21 June 2023

The Economic Policies That Worked so Spectacularly in the 20th Century Are Failing Most Americans in the 21st Century

Between 1900 and 2000, a few related, wonderful things happened.

For one, the nature of work and what it meant to be a human changed. Machines provided force and humans provided knowledge. The portion of teenagers in school rose from 10% in 1900 to 90% by 2000. In 1900, the men and women who were used like machines died – on average – by 47. By 2000, men and women who used machines lived until 77. This gain of 30 years was as if every day Americans gained 7 more hours of life. For a century. Your little brother born 3 years after you could expect his life to be a year longer than yours.
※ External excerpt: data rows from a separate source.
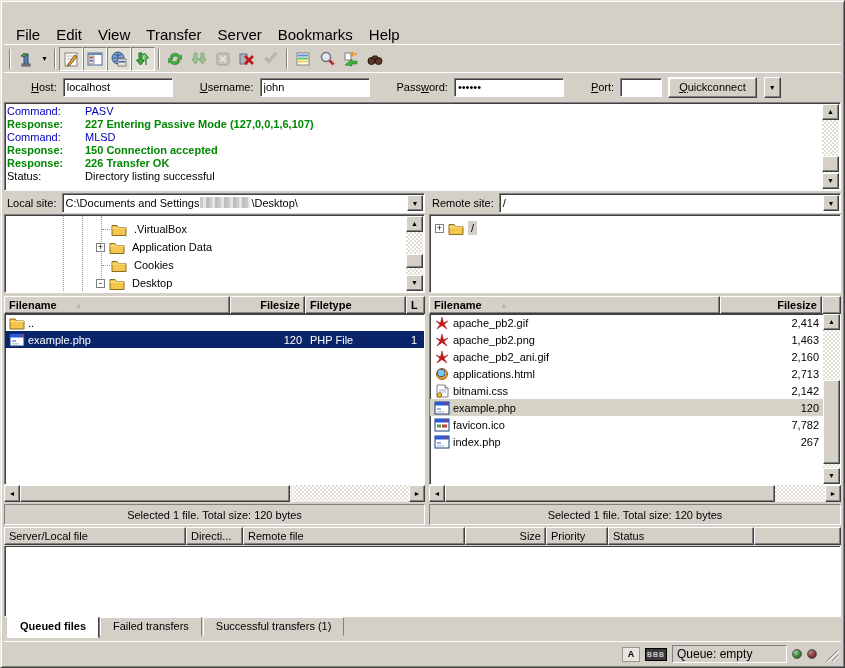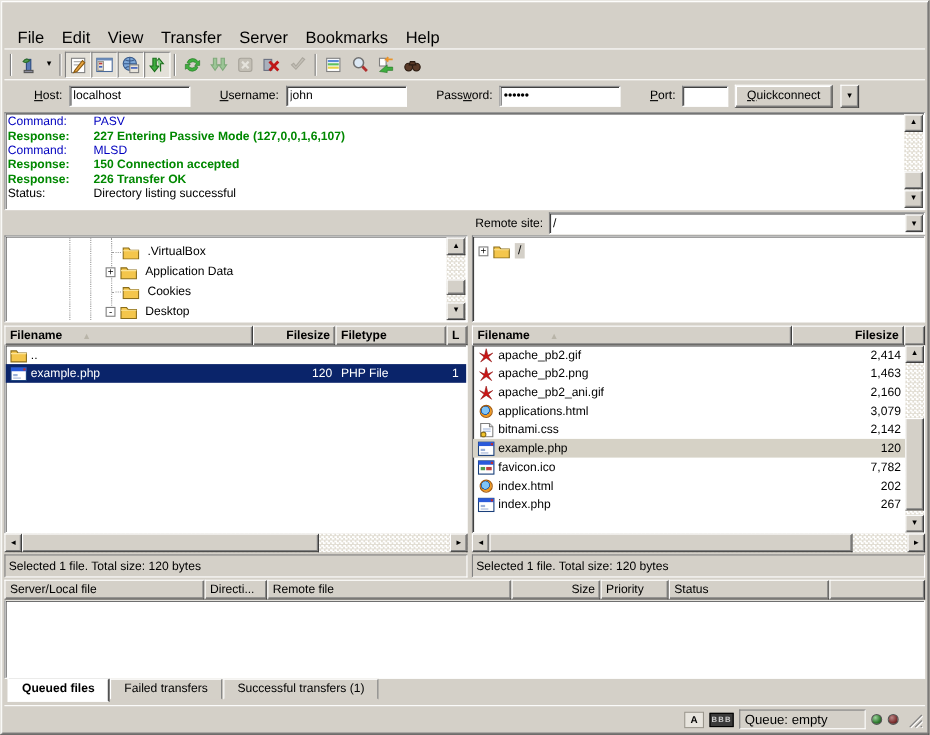--- a/index.html
+++ b/index.html
@@ -343,6 +343,15 @@
   <div class="panes">
 
     <div class="pane left">
+      <div class="siterow">
+        <span class="site-label">Local site:</span>
+        <div class="site-combo">
+          <span>C:\Documents and Settings</span>
+            <span class="redacted"></span>
+            <span>\Desktop\</span>
+          <div class="combo-arrow">▼</div>
+        </div>
+      </div>
       <div class="treebox">
         <div class="tree-inner">
           <div class="guide" style="left:57px;"></div>

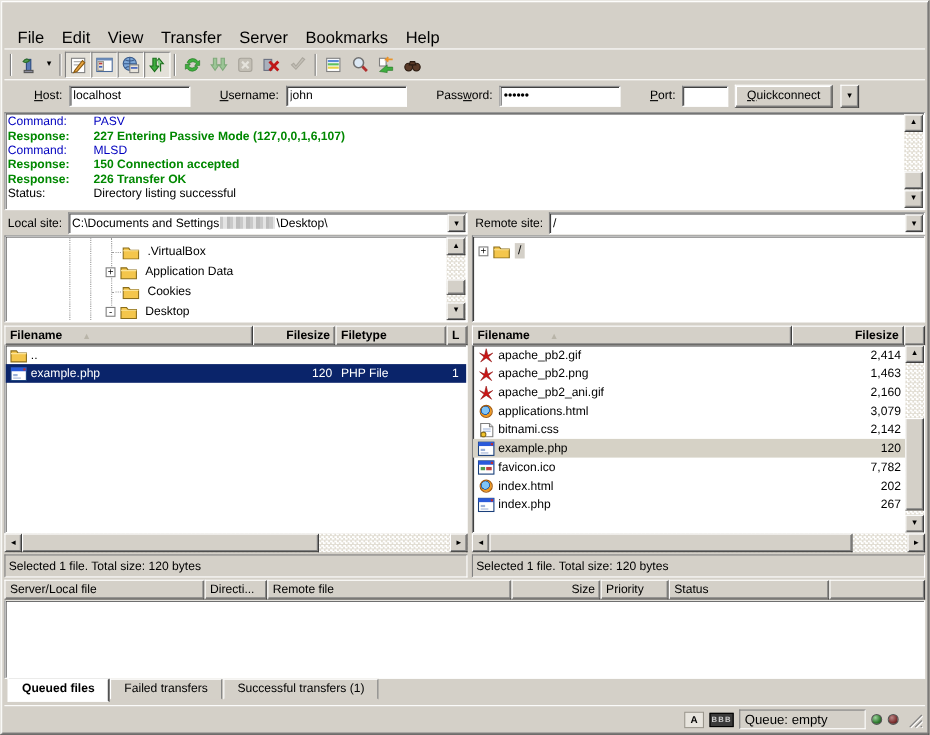--- a/index.html
+++ b/index.html
@@ -540,7 +540,7 @@
                 <span>applications.html</span>
               </div>
             <div class="cell num" style="width:102px;">
-                <span>3,079</span>
+                <span>2,713</span>
               </div>
           </div>
           <div class="lrow">

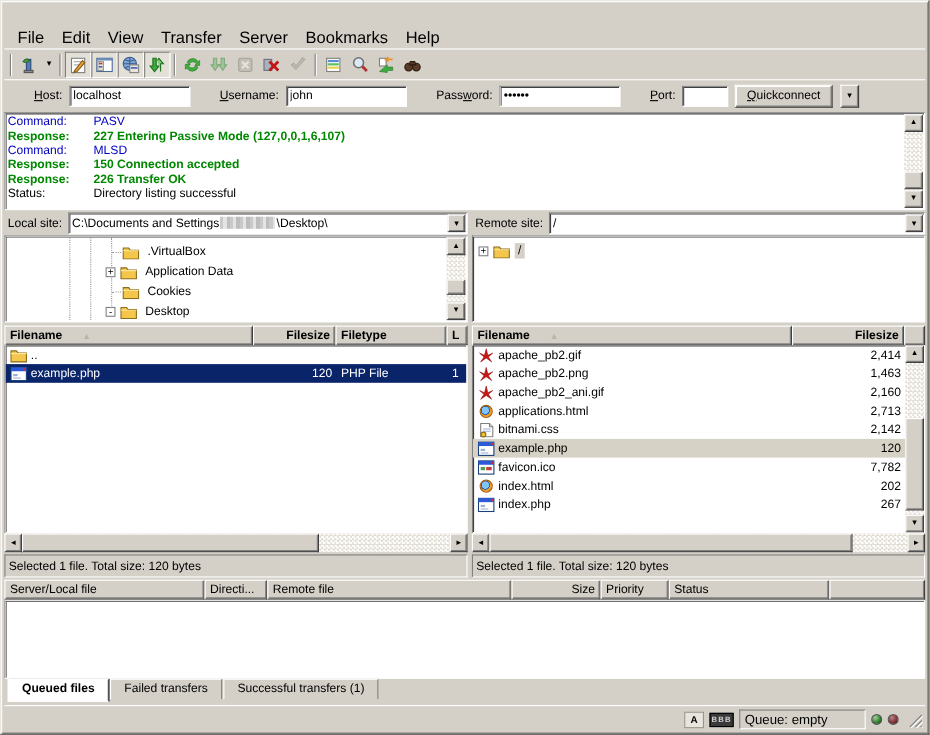--- a/index.html
+++ b/index.html
@@ -590,17 +590,6 @@
           </div>
           <div class="lrow">
             <div class="cell" style="width:291px;">
-                <span class="icon16">
-                  <span style="display:block;width:12px;height:12px;border-radius:50%;background:radial-gradient(circle at 42% 40%, #7ec4f8 0 38%, #2a62a8 42% 48%, #f29a1f 52% 100%);border:1px solid #a05a10;"></span>
-                </span>
-                <span>index.html</span>
-              </div>
-            <div class="cell num" style="width:102px;">
-                <span>202</span>
-              </div>
-          </div>
-          <div class="lrow">
-            <div class="cell" style="width:291px;">
                 <svg class="icon16" viewBox="0 0 16 14">
                   <rect x="1" y="1" width="14" height="12" fill="#fff" stroke="#1a3f7a"></rect>
                   <rect x="1" y="1" width="14" height="3.5" fill="#2a5ada"></rect>

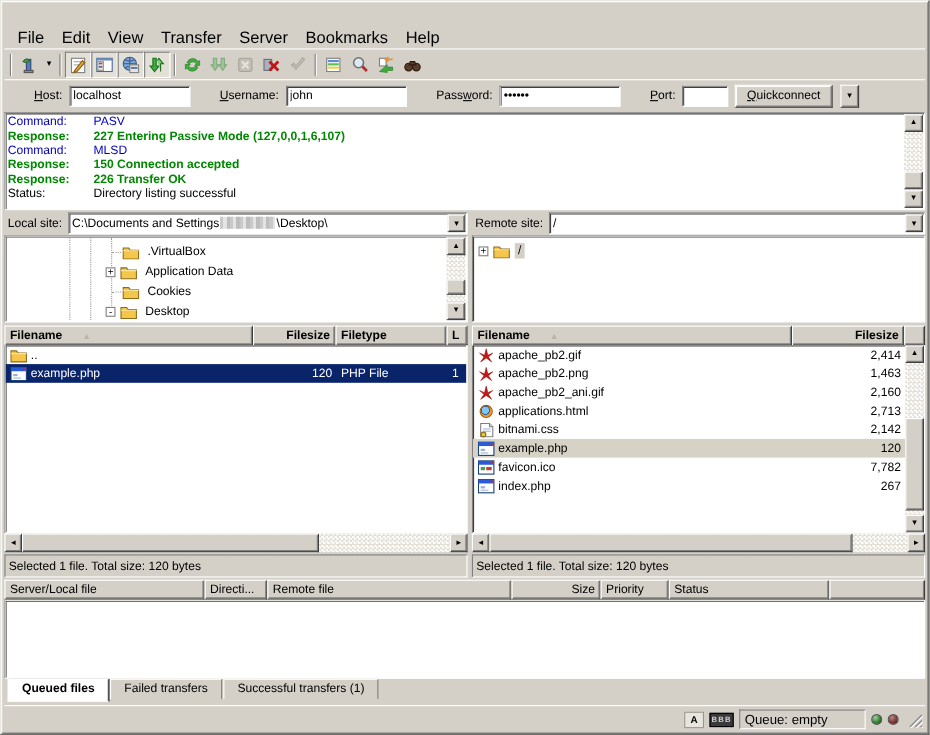--- a/index.html
+++ b/index.html
@@ -140,7 +140,7 @@
   .list-hscroll { position:absolute; left:0; right:0; top:293px; }
   .selstatus { position:absolute; left:0; right:0; top:312px; height:21px;
     border:1px solid; border-color:#808080 #fff #fff #808080;
-    display:flex; align-items:center; padding:0 3px; background:#d4d0c8; }
+    display:flex; align-items:center; padding:0 3px; background:#d4d0c8;justify-content:center; }
 
   .list-vscroll { position:absolute; top:0; right:0; bottom:0; width:17px; }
Not only did people live longer but the workweek was shorter, dropping from about 60 to about 40 hours. The average American worked about 20 hours a week less but made 8 times as much. On top of that, they got to enjoy a fabulous invention that too rarely gets mentioned among the 20th century’s great breakthroughs: retirement. When you die at 47, you die working. FDR signed social security to begin providing retirement income at 65, which would give a person who lived to 77 a dozen years of retirement.

Intellectual and industrial capital – education and machinery – made Americans more productive. In 2000, incomes were about 8X what they were in 1900. So, every week 20 more hours of free time in 2000 than they’d had in 1900, each life with 12 years of retirement instead of zero and Americans made as much in one hour as they’d previously made in 8.
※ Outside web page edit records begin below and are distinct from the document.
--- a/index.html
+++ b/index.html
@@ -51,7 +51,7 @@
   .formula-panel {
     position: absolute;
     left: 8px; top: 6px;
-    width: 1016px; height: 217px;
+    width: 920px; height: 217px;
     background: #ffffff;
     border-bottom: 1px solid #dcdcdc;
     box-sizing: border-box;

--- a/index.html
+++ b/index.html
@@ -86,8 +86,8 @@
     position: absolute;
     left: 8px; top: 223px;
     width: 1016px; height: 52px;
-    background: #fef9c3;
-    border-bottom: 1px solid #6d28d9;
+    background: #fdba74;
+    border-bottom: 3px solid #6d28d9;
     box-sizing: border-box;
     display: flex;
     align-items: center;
In no other century in history had life changed more for the average person. Ever. This was simply extraordinary.

The extraordinary policies of the 20th century seem less effective in this new, 21st century. At least for the majority of Americans.

Since 2000, this magic of more education translating into more income and more years of life continued. For the roughly one-third of Americans who got a BA. For the rest, incomes and life expectancy had begun to fall by about 1990.
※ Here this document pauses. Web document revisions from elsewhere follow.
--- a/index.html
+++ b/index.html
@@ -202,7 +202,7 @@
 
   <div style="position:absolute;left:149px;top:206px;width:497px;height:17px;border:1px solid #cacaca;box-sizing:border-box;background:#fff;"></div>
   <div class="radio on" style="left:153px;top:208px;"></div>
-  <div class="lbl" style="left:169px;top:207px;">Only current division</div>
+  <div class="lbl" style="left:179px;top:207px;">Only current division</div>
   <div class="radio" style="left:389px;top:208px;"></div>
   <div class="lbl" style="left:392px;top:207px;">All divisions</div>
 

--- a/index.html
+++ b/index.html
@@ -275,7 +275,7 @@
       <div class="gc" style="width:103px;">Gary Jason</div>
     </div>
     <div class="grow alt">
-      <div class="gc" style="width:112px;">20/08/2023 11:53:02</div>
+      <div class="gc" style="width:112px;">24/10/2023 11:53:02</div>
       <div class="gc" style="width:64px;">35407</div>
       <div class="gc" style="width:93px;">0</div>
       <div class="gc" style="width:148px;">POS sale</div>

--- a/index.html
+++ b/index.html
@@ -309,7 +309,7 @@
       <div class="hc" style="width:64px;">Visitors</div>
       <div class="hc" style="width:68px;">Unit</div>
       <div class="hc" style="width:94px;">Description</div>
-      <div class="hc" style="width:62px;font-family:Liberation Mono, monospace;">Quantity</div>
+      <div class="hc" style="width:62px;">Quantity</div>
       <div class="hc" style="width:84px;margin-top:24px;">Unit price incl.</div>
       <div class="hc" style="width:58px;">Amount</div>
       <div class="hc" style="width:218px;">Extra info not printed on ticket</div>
Measuring expected years of life between 25 and 75, “by 2018, Americans with a BA could expect 48.2 years out of a possible 50, compared with 45.1 years for those without a BA.” At 25, Americans with a BA would probably enjoy 3 more years up to the age of 75. And while the data is less definitive beyond that, the gap seems to widen after 75. COVID seems to have widened it even further.

In the 20th century, everyone gained – particularly those with college degrees. In the 21st century, the gains mostly accrue to those with college degrees.

Angus Deaton and Anne Case have chronicled what they refer to as Deaths of Despair – lives shortened by suicides or drug and alcohol abuse. These deaths rise in regions where factories have closed and jobs have been lost to globalization and automation and where the workforce hasn’t a college degree to use to transition into new fields. But it is not just suicide that truncates life. People who lose jobs, who lose careers, report more pain, less vitality and – finally – die sooner.

As those without degrees experience lives more nasty, brutish and short than what they’d come to expect, it is little wonder that a man as perpetually outraged and aggrieved as Trump would sound to them like their voice, their president. It’s less remarkable that they might be ready to blow things up.

Our model of continued reliance upon a steady increase in knowledge workers and their knowledge is creating a new generation of haves and have nots.

For most Americans – specifically the two-thirds without a college degree – the positive trends of the last century have stagnated and reversed. An information economy that assumes perpetual increases in levels of education and gigabytes of information as a means to more prosperity and longer lives has seemed to hit its limits. Until we develop a new economy that finds a new way to put us back on a path of widespread, increasing prosperity, those who are missing out on the benefits of this information economy will only grow more bitter, resentful, and willing to blowup up a system that seems to ignore their reality rather than change it.

For a fascinating conversation between Chris Hayes, Angus Deaton and Anne Case, listen to Chris Hayes "Why is This Happening" podcast, the episode from 20 June 2023. They don't talk about the 20th century but they do explore these deaths of despair and how our economy is failing those without a BA.